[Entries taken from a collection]

________________________

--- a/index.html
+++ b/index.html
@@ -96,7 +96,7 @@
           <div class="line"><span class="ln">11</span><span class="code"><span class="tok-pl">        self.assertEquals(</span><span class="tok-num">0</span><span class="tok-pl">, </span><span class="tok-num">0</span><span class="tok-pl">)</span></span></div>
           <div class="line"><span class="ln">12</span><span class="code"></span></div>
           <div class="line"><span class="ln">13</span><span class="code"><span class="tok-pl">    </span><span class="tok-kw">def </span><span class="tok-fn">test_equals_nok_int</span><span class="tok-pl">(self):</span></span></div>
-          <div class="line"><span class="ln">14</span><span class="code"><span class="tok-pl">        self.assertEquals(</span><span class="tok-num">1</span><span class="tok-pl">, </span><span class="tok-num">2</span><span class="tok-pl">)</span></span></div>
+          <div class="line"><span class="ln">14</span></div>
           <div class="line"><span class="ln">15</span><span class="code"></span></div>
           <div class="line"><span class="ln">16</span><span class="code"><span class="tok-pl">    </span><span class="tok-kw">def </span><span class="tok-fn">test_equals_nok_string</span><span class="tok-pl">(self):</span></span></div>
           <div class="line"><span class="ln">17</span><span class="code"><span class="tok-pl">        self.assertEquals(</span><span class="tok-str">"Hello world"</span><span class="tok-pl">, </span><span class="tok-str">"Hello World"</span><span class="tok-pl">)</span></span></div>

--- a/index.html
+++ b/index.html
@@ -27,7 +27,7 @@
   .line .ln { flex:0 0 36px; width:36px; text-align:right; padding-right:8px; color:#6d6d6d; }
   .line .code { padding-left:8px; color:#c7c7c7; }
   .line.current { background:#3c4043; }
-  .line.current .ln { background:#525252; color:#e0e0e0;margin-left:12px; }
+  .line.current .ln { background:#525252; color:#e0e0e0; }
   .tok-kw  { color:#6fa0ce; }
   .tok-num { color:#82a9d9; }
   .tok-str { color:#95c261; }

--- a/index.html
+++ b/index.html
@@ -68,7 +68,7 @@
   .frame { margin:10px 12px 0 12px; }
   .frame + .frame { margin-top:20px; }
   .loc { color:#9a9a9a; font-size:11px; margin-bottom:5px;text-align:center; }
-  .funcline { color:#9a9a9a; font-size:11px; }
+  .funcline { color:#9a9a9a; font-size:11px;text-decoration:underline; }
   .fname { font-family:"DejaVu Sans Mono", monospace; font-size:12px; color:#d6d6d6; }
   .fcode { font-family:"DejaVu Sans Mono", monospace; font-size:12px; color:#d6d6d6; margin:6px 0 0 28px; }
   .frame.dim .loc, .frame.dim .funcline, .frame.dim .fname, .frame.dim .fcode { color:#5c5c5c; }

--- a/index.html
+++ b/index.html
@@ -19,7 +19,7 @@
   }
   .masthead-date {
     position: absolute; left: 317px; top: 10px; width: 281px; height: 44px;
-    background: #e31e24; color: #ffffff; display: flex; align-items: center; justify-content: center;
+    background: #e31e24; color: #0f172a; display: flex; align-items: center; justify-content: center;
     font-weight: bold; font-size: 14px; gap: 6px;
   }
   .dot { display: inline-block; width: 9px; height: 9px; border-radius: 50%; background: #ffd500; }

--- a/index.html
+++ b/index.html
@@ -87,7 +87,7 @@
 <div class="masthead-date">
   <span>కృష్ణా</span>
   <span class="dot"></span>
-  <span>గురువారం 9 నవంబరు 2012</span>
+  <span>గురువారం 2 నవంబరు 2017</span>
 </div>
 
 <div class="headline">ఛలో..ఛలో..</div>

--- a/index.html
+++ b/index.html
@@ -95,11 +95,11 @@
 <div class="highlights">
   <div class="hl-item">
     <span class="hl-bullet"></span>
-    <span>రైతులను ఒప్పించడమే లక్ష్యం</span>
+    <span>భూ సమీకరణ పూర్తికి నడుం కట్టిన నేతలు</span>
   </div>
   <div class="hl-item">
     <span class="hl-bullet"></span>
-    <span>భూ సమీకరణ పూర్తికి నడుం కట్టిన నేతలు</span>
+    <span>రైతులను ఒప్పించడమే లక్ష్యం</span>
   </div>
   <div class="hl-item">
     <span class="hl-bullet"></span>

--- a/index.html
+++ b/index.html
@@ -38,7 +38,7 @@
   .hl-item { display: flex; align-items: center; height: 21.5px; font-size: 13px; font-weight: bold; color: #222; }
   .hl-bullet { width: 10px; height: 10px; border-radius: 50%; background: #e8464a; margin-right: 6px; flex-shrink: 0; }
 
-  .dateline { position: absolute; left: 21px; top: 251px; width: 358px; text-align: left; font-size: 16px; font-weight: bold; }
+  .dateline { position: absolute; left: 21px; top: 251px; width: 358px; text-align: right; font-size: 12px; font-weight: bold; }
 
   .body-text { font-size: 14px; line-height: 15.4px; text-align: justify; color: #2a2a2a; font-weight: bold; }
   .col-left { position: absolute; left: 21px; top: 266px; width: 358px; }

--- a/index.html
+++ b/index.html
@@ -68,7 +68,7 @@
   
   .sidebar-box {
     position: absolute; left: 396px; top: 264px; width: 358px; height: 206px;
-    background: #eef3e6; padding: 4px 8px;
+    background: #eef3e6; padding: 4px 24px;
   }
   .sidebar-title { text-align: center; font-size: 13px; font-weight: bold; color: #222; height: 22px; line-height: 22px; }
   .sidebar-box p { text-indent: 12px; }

________________________

* **What you need to do**: What is needed is every line of the records that contains the word "self".

* **Reply**:
           <div class="line"><span class="ln">11</span><span class="code"><span class="tok-pl">        self.assertEquals(</span><span class="tok-num">0</span><span class="tok-pl">, </span><span class="tok-num">0</span><span class="tok-pl">)</span></span></div>
           <div class="line"><span class="ln">13</span><span class="code"><span class="tok-pl">    </span><span class="tok-kw">def </span><span class="tok-fn">test_equals_nok_int</span><span class="tok-pl">(self):</span></span></div>
-          <div class="line"><span class="ln">14</span><span class="code"><span class="tok-pl">        self.assertEquals(</span><span class="tok-num">1</span><span class="tok-pl">, </span><span class="tok-num">2</span><span class="tok-pl">)</span></span></div>
           <div class="line"><span class="ln">16</span><span class="code"><span class="tok-pl">    </span><span class="tok-kw">def </span><span class="tok-fn">test_equals_nok_string</span><span class="tok-pl">(self):</span></span></div>
           <div class="line"><span class="ln">17</span><span class="code"><span class="tok-pl">        self.assertEquals(</span><span class="tok-str">"Hello world"</span><span class="tok-pl">, </span><span class="tok-str">"Hello World"</span><span class="tok-pl">)</span></span></div>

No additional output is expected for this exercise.